There are a few main reasons teachers consider when moving from their job in Oklahoma to Texas.
One of them is income. A Cache, Okla. teacher makes $31,000 starting out. Over the state line in Vernon, Texas starting pay is around $35,000. When you factor in time teaching, Texas teachers can earn more than the teacher in Oklahoma, so the salary gap gets wider.
Compared to the rest of the U.S. on average Texas is ranked number 27 in teacher pay and Oklahoma sits at 49 as of 2016. That's according to the National Education Association.
Class sizes in Oklahoma have been growing over the past ten years. A Cache teacher has seen her class average jump from mid-twenties to 28 to 30 kids. A Vernon teacher has no more than 22 kids in one class.
Money for supplies is something that is all too common in Oklahoma classrooms. A few purchases are made here and there for our teacher in Vernon but most is provided by the district.
But in Cache, thousands are spent every year for the classroom on simple things like books, glue sticks and paper.
That has many teachers fed up, including Robin Muse, a 5th grade reading teacher at Cache Public Schools.
"I don't blame people for going to Texas and other places," said Muse. "It's a better opportunity financially."
Robin Muse, a 5th generation southwest Oklahoman and a teacher of 18 years, back in school after marching with teachers at the Oklahoma state capitol.
She said there was plenty of things that made her get up and march. They mostly traced back to providing for her students.
"Teachers do what they have to do because we want our kids to be successful," Muse said.
Muse remembers when funding wasn't an issue.
"I can tell you when I first started teaching we had a nice supply closet that was full of stuff," Muse remembers. "They gave you $100 a year to spend on your classroom, whatever you needed. If you needed something, the school was able to buy it for you. Whatever you need. When it's time to get textbooks, we adopted them. And the school had the funding to do that."
But then the tides started to turn about ten years ago.
"First, it was we don't have the money to adopt new textbooks," Muse said. "So, we had to make do with the ones we have. Over time those became obsolete. Because in the last couple of years, we've gone to completely new standards."
Then the supply closet, depleted. The $100 for classroom supplies, gone.
"We start trying to find things, pool things, figure things out," Muse said. "Because we think eventually the money will comes back. Maybe this is just temporary. Maybe we'll get money to get new textbooks."
Muse said teachers started to go work on the side. She sells homemade signs with her husband.

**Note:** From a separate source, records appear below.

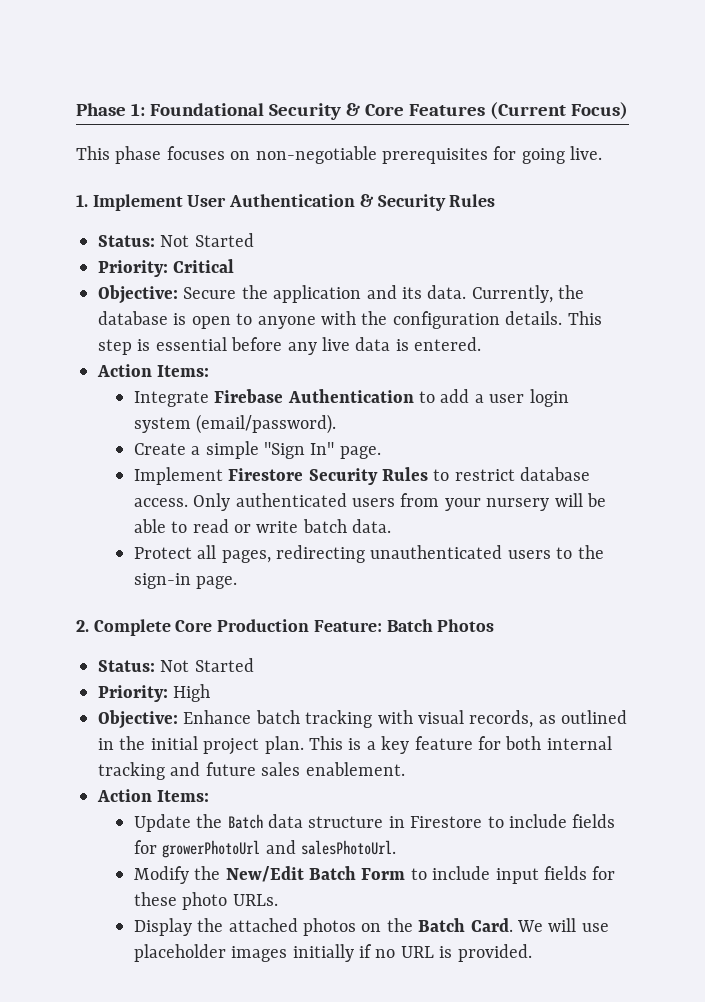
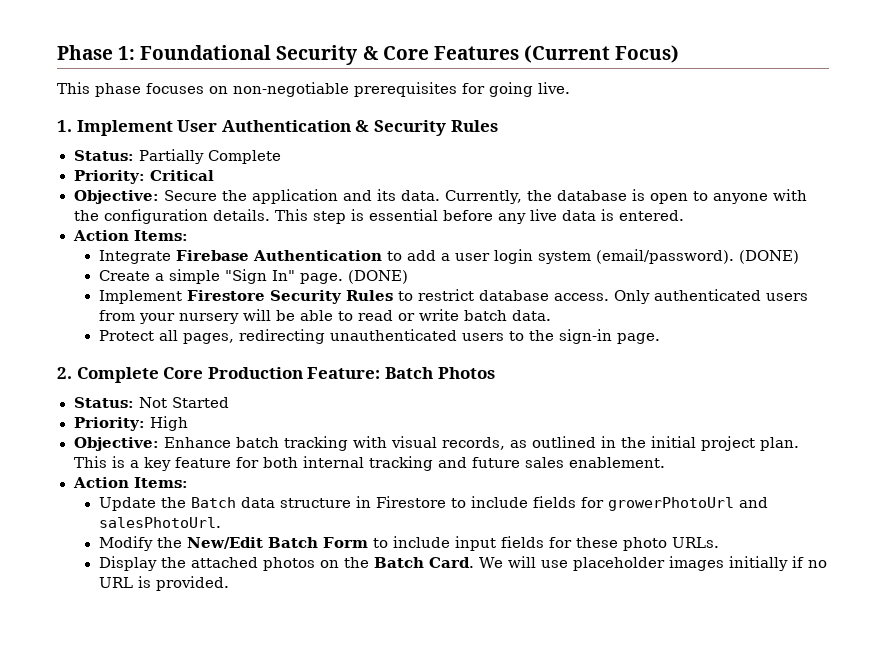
  1. Implement User Authentication & Security Rules
- Status: Not Started
+ Status: Partially Complete
- Integrate Firebase Authentication to add a user login system (email/password).
+ Integrate Firebase Authentication to add a user login system (email/password). (DONE)
- Create a simple "Sign In" page.
+ Create a simple "Sign In" page. (DONE)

Other teachers get a part time job.
"It's almost like you have to do something extra," Muse said.
Muse said she comes from a family of teachers, so she isn't the only one to see state education funding drop, including stagnant teacher salary.

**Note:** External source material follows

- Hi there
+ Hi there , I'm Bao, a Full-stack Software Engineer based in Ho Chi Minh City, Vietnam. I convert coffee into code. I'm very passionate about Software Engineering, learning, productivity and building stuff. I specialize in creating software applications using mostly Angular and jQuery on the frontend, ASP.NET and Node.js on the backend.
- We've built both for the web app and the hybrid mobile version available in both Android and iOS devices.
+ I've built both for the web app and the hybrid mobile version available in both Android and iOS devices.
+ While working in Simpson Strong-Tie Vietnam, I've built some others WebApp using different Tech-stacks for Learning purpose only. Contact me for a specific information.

"Just for an example, my mom, who has been teaching for 35 years, and I almost make the same. And she has a master's degree," Muse said. "I didn't expect to get rich, but I did expect to get a living wage."
With the teacher walkout over, there is still concern about Oklahoma classrooms, like Muse's, catching up to the rest of the U.S. and even to schools across the Red River.
"We have to do something to make it better for ourselves and for the future," Muse said. "Future teachers, future students. If we don't do something now, we are going to continue to lose teachers."
The teacher walkout in Oklahoma lasted nine days, and 50 million dollars was passed for education spending along with a $6,000 pay raise passed just before the statewide protest.
Meanwhile, some Texas school districts, like the Wichita Falls Independent School District, are making it easier for out-of-state teachers to move their way for more opportunities.
Right now they are offering probationary contracts that give educators a year to get certified to teach in Texas.